Restate each record word for word, omitting whatever pictures it holds.
::::::::::
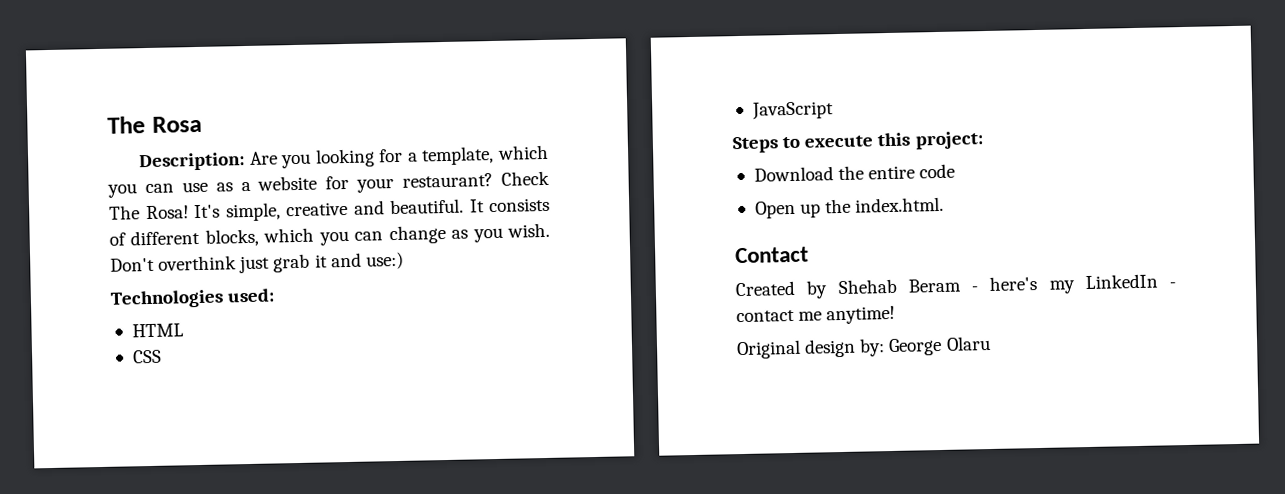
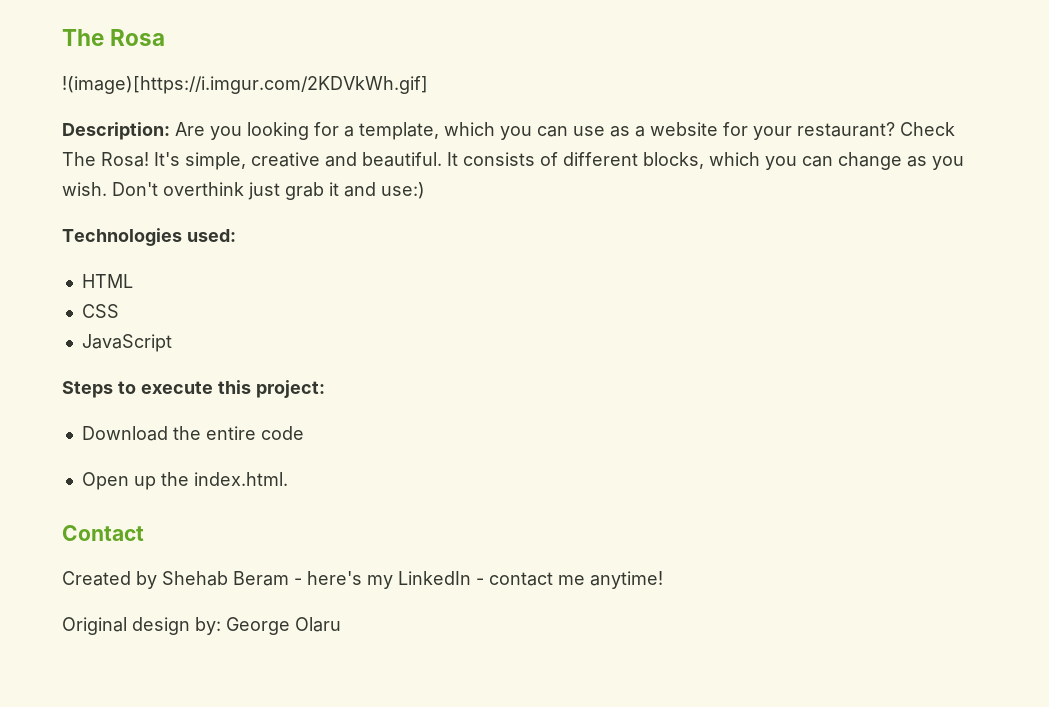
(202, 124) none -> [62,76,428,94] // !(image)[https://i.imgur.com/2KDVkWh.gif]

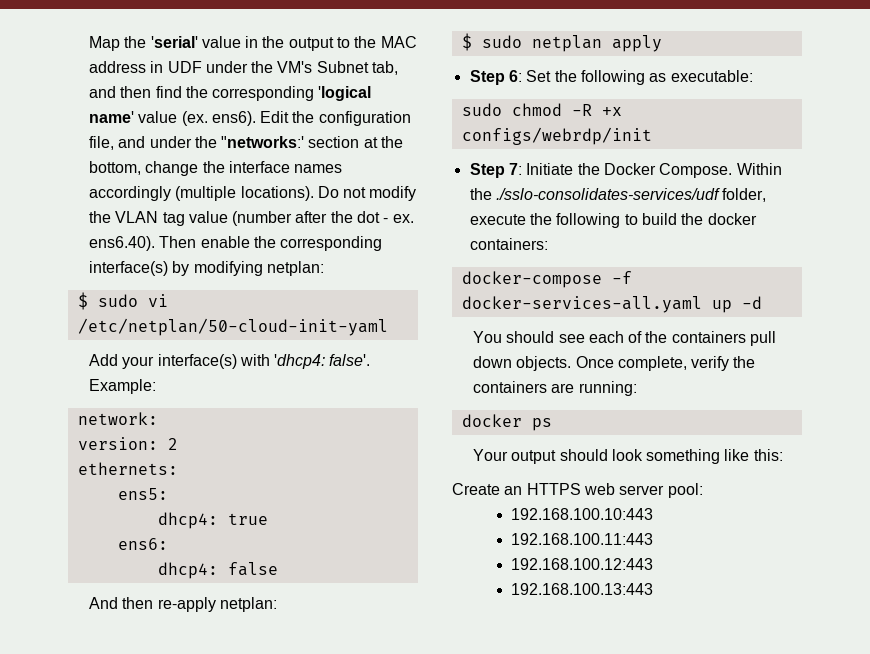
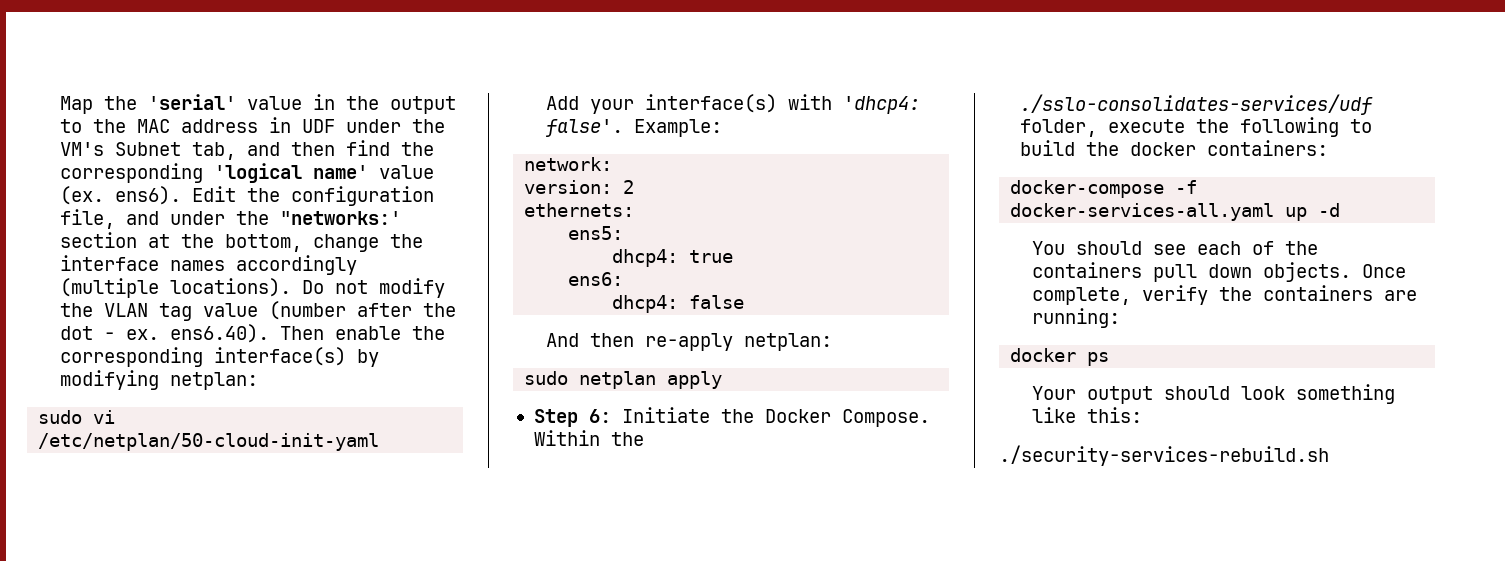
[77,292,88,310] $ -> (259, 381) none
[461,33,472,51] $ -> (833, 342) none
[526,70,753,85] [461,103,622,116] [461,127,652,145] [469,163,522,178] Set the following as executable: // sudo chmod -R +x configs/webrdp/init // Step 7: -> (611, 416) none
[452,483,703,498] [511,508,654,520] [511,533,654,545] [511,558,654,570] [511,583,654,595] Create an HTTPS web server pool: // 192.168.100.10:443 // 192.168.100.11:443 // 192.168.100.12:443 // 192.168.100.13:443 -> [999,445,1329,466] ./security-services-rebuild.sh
::::::::::
Answer section -
(202, 124) none -> [62,76,428,94] // !(image)[https://i.imgur.com/2KDVkWh.gif]

[77,292,88,310] $ -> (259, 381) none
[461,33,472,51] $ -> (833, 342) none
[526,70,753,85] [461,103,622,116] [461,127,652,145] [469,163,522,178] Set the following as executable: // sudo chmod -R +x configs/webrdp/init // Step 7: -> (611, 416) none
[452,483,703,498] [511,508,654,520] [511,533,654,545] [511,558,654,570] [511,583,654,595] Create an HTTPS web server pool: // 192.168.100.10:443 // 192.168.100.11:443 // 192.168.100.12:443 // 192.168.100.13:443 -> [999,445,1329,466] ./security-services-rebuild.sh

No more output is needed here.